(Supplied data)

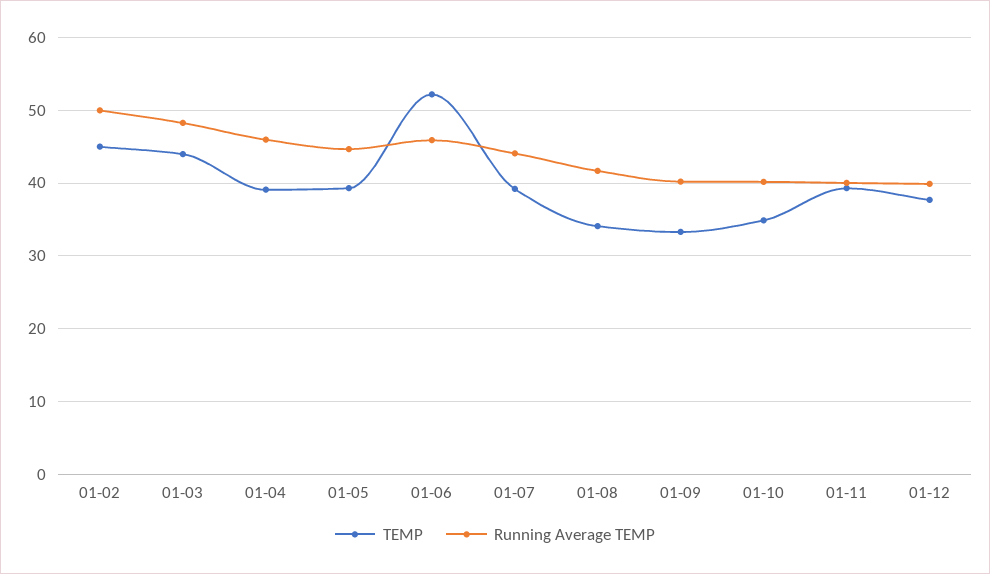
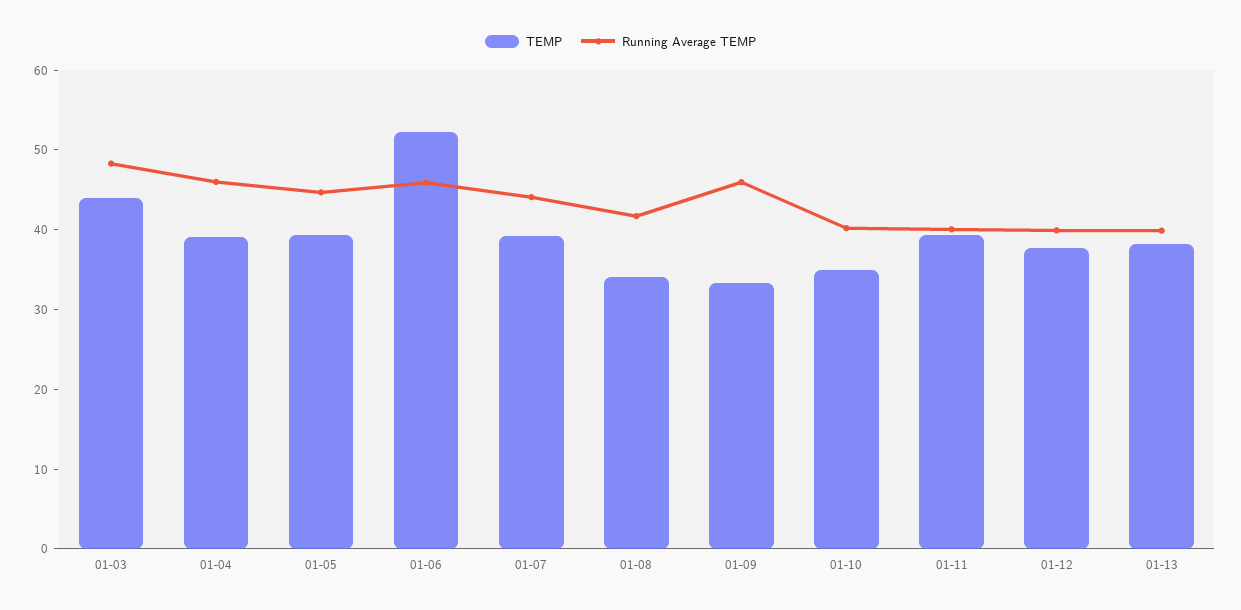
TEMP, 01-02: 45 -> none
Running Average TEMP, 01-02: 50 -> none
Running Average TEMP, 01-09: 40 -> 46
TEMP, 01-13: none -> 38
Running Average TEMP, 01-13: none -> 40

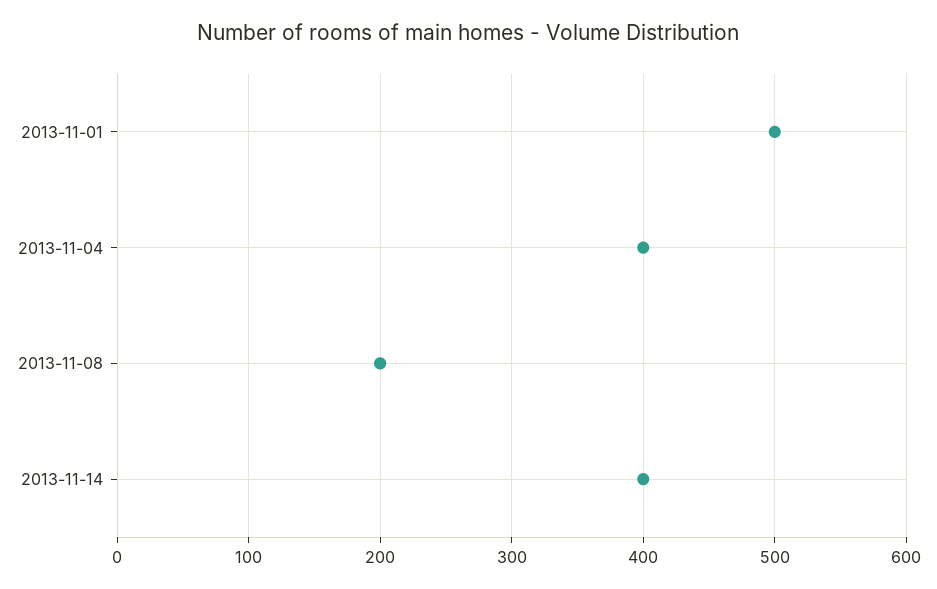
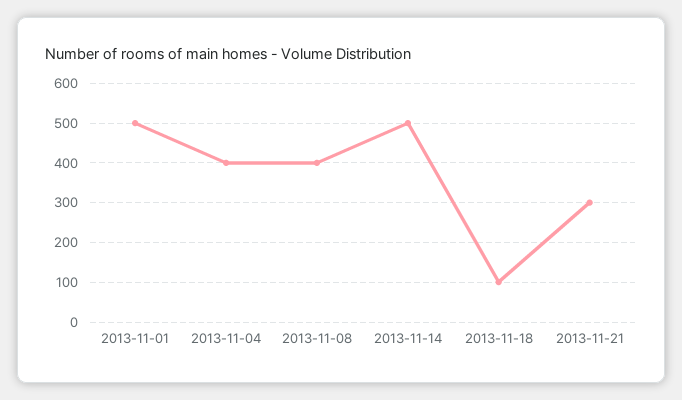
2013-11-08: 200 -> 400
2013-11-14: 400 -> 500
2013-11-18: none -> 100
2013-11-21: none -> 300

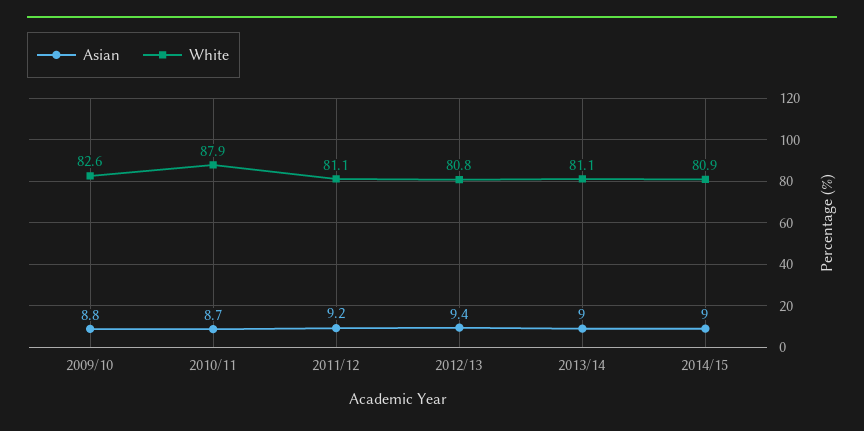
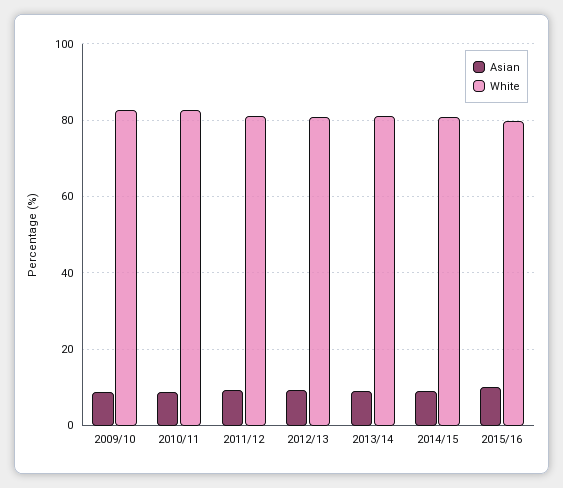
White, 2010/11: 87.9 -> 82
Asian, 2015/16: none -> 10
White, 2015/16: none -> 80

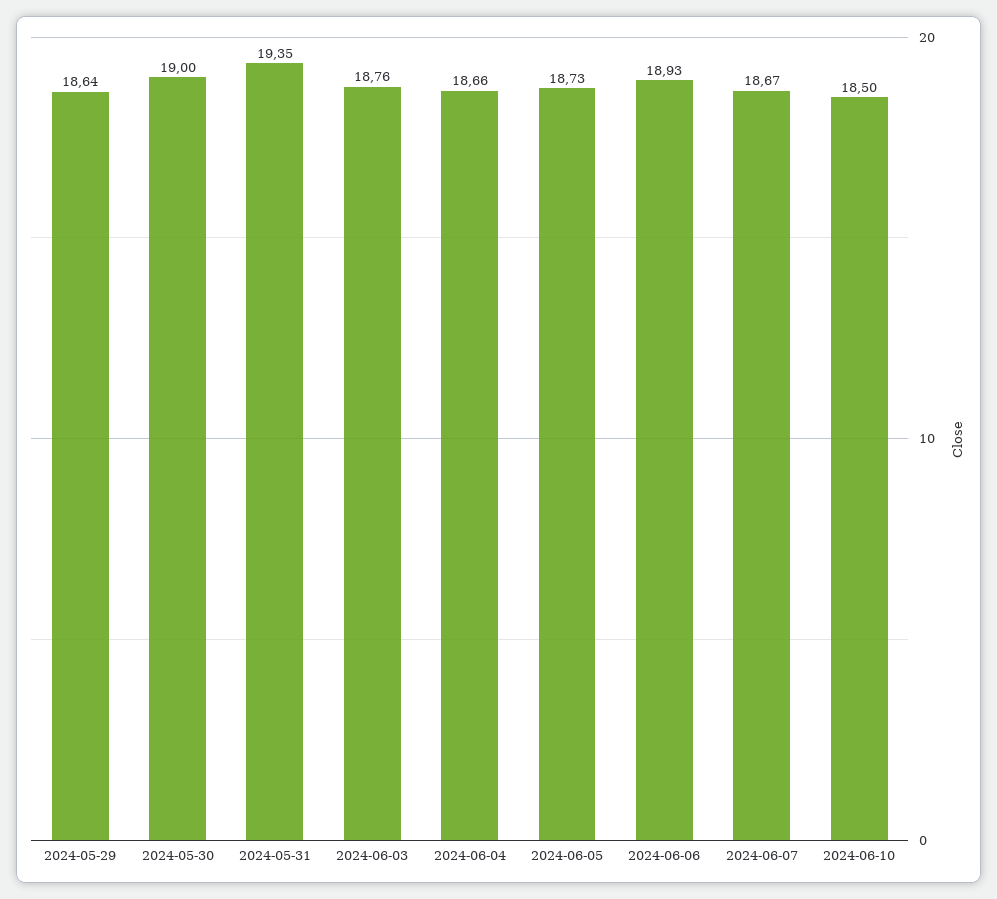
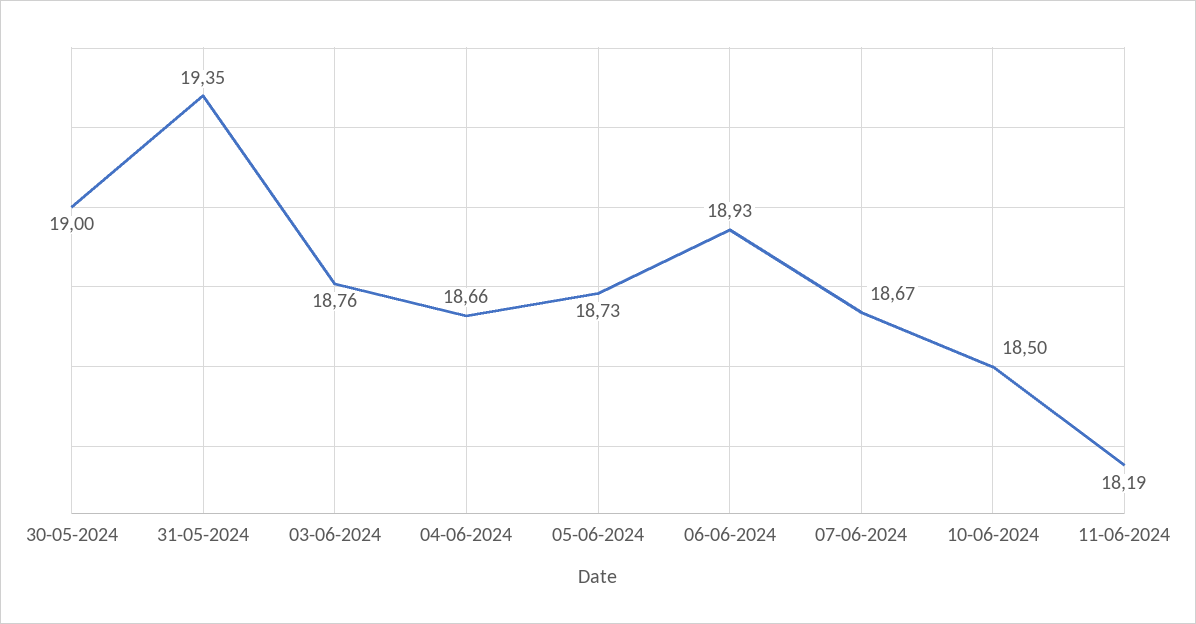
2024-05-29: 18.64 -> none
11-06-2024: none -> 18.19

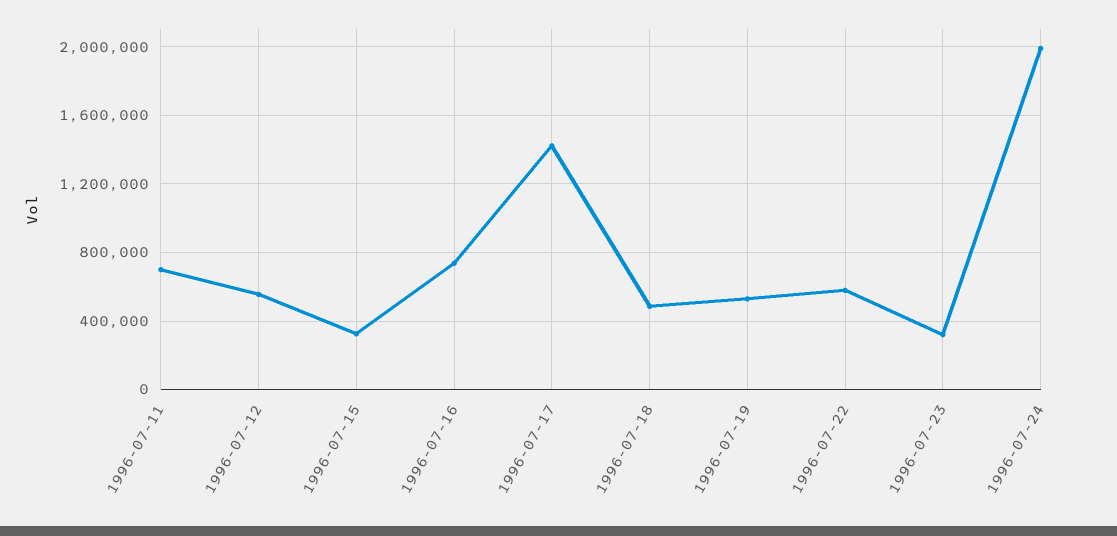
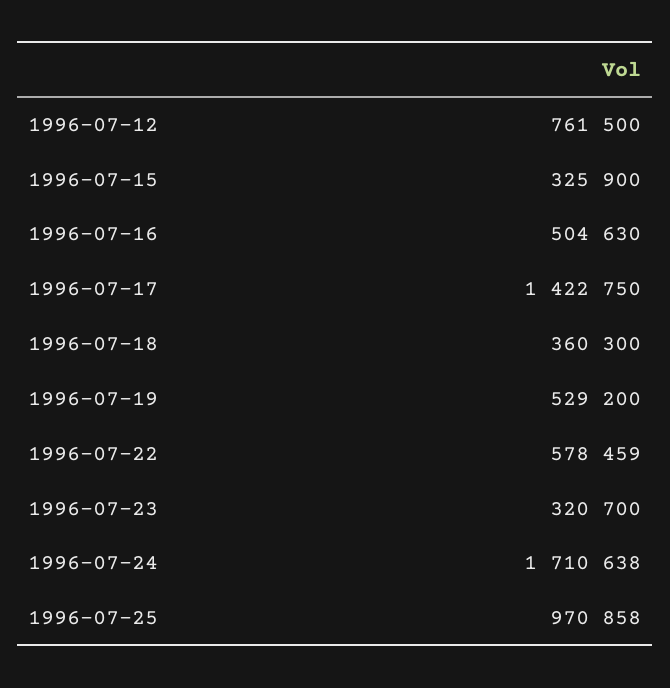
1996-07-11: 700000 -> none
1996-07-12: 550000 -> 761500
1996-07-16: 750000 -> 504630
1996-07-18: 500000 -> 360300
1996-07-24: 2000000 -> 1710638
1996-07-25: none -> 970858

(End Supplied data)

* **Task description**
Beginning at the line that holds "White, 2015/16: none -> 80" and ending with the last line of the entries, please set down each line exactly, leaving every picture out.

* **Expected answer**
White, 2015/16: none -> 80

2024-05-29: 18.64 -> none
11-06-2024: none -> 18.19

1996-07-11: 700000 -> none
1996-07-12: 550000 -> 761500
1996-07-16: 750000 -> 504630
1996-07-18: 500000 -> 360300
1996-07-24: 2000000 -> 1710638
1996-07-25: none -> 970858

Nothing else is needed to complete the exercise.